Other tools round out the stack. Semaphore enables one-person-one-vote without identity leaks. Polygon ID and Gitcoin Passport provide zk-KYC — allowing DAOs to verify uniqueness or compliance without compromising user privacy.
Together, these tools point toward a new governance layer: private when needed, transparent by default.
New Risks in Private Voting
Privacy doesn’t eliminate risk. It shifts it.
First, there’s usability. ZK-based voting introduces technical friction. Early MACI pilots showed that complicated flows deter non-technical voters. Even lighter systems like Snapshot’s encrypted votes require adaptation.
Second, privacy can weaken accountability. If votes are never revealed, token holders can’t evaluate how their delegates acted. Some DAOs offset this with delayed vote disclosure or post-vote rationale requirements, but the tension remains.
Off-chain coordination is another issue. When voting is private, well-connected participants may collaborate behind the scenes. Without transparency, smaller holders lose the ability to observe dynamics in real time.
Regulatory uncertainty adds pressure. In some jurisdictions, anonymous voting may raise compliance questions. If outcomes aren’t human-auditable, how can a DAO prove integrity in legal disputes?
Finally, technical risk is real. Voting systems built on zero-knowledge proofs are complex. Bugs can compromise privacy or invalidate results. Open-source audits reduce this risk, but they don’t eliminate it.
None of these concerns is fatal. But they require careful governance design — and a commitment to build trust without overexposure.
Designing for Balance
The strongest DAO governance models won’t choose between privacy and transparency. They’ll use both — intentionally, contextually.

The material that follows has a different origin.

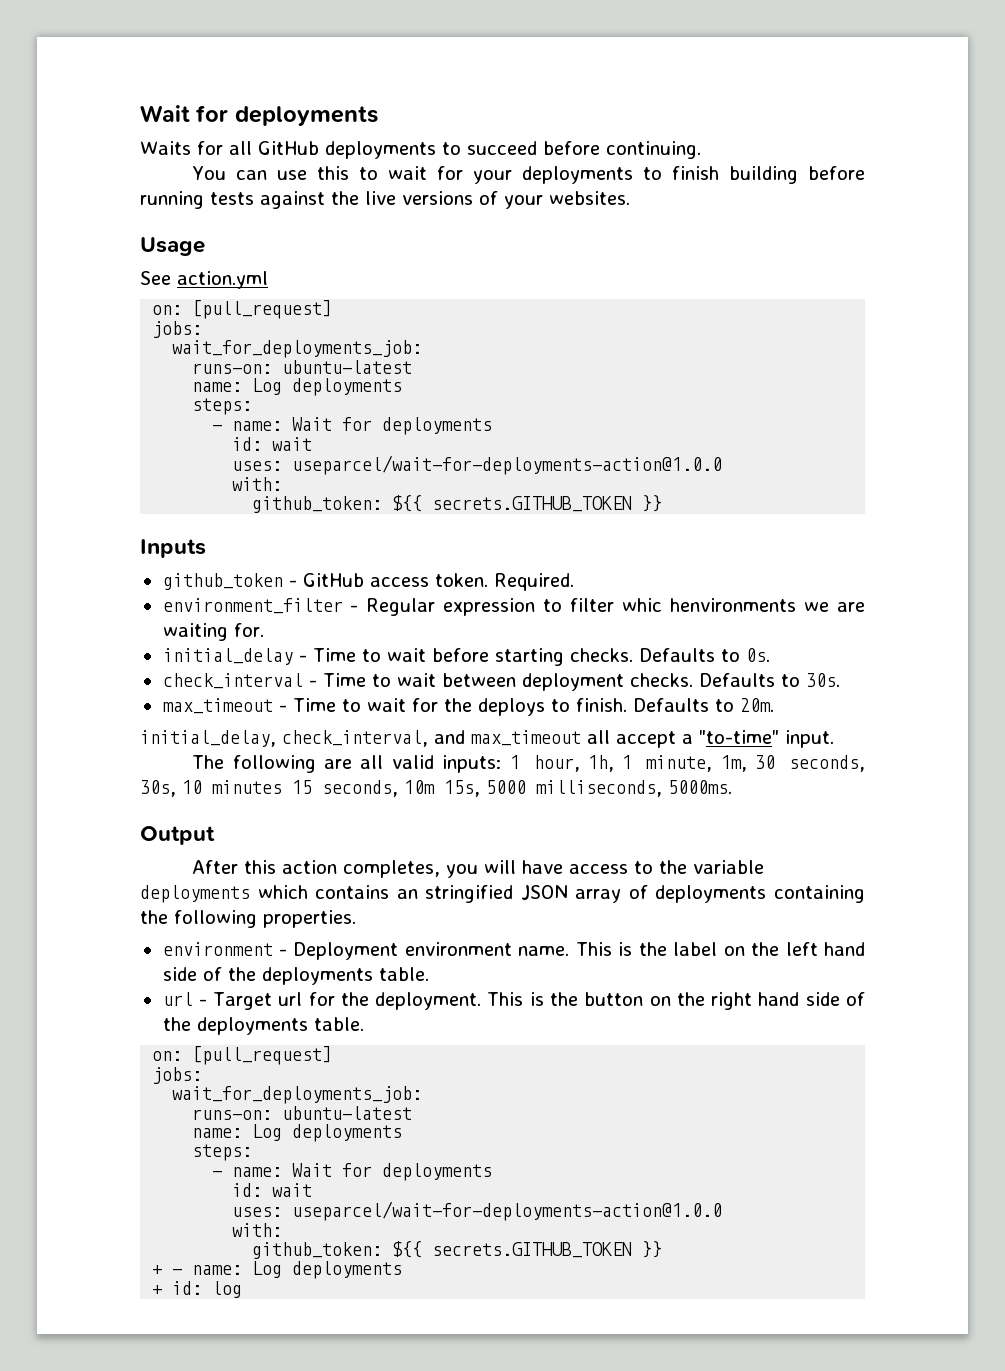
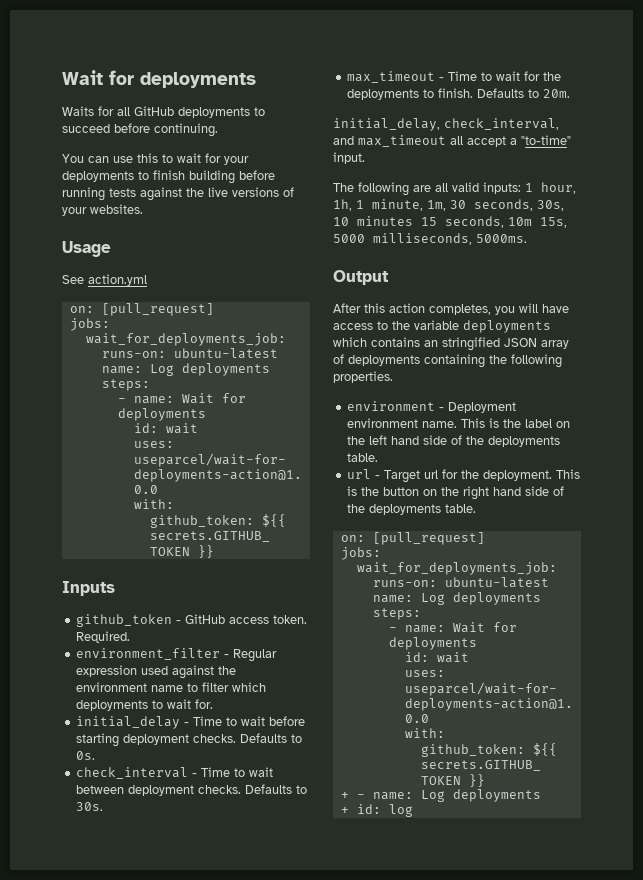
[543,598,865,612] [162,623,228,641] to filter whic henvironments we are waiting -> [141,665,237,679] [76,682,267,692] [76,699,192,711] used against the environment name to filter which deployments to wait
(564, 657) none -> [123,734,190,745] deployment
[477,698,545,716] deploys -> [347,89,420,100] deployments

Some DAOs separate sensitive votes (e.g. elections, budget cuts) from meta-level proposals (e.g. parameter changes), applying privacy where necessary. Others use delayed transparency: private votes during the process, with public results after close.
In delegation systems, votes can be private while delegates remain accountable through public rationales or pseudonymous tracking. DAOs can also adopt zk-KYC or proof-of-personhood, ensuring Sybil resistance without identity leaks.

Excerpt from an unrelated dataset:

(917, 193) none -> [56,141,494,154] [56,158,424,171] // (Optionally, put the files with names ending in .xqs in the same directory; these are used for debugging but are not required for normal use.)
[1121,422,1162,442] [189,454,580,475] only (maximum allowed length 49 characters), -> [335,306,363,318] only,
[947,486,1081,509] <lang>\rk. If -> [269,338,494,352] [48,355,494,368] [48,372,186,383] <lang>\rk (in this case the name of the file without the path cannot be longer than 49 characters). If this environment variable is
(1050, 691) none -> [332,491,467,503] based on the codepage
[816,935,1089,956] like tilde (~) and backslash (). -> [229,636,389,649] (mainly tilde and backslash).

Infrastructure matters, too. Projects like Shutter and MACI decentralize vote reveal coordination across multiple nodes. This reduces the trust burden while maintaining system resilience.
And finally, UX must catch up. For privacy to scale, private voting must feel as seamless as public voting. That means better wallet integrations, voter feedback, and education.
Privacy, done right, doesn’t weaken governance — it makes it more honest.
Conclusion: Rethinking What Transparency Is For
DAOs were built on transparency. But that ideal, taken too far, distorts the very democracy it’s meant to protect.
Selective privacy gives governance a second wind. It lets people vote without fear. It allows difficult decisions to be made on substance, not social standing. And with the right tools, it ensures that trust in process doesn’t require trust in people.
The future of DAO governance won’t be fully public or fully secret. It will be both — structured, layered, and intentional. That’s how we get closer to a system where votes reflect belief, not pressure. Where governance is accountable, but not performative. Where privacy, at last, serves democracy.
Author: Roman Melnyk, the chief marketing officer at DeXe.io
Disclaimer: This article is intended solely for informational purposes and should not be considered trading or investment advice. Nothing herein should be construed as financial, legal, or tax advice. Trading or investing in cryptocurrencies carries a considerable risk of financial loss. Always conduct due diligence.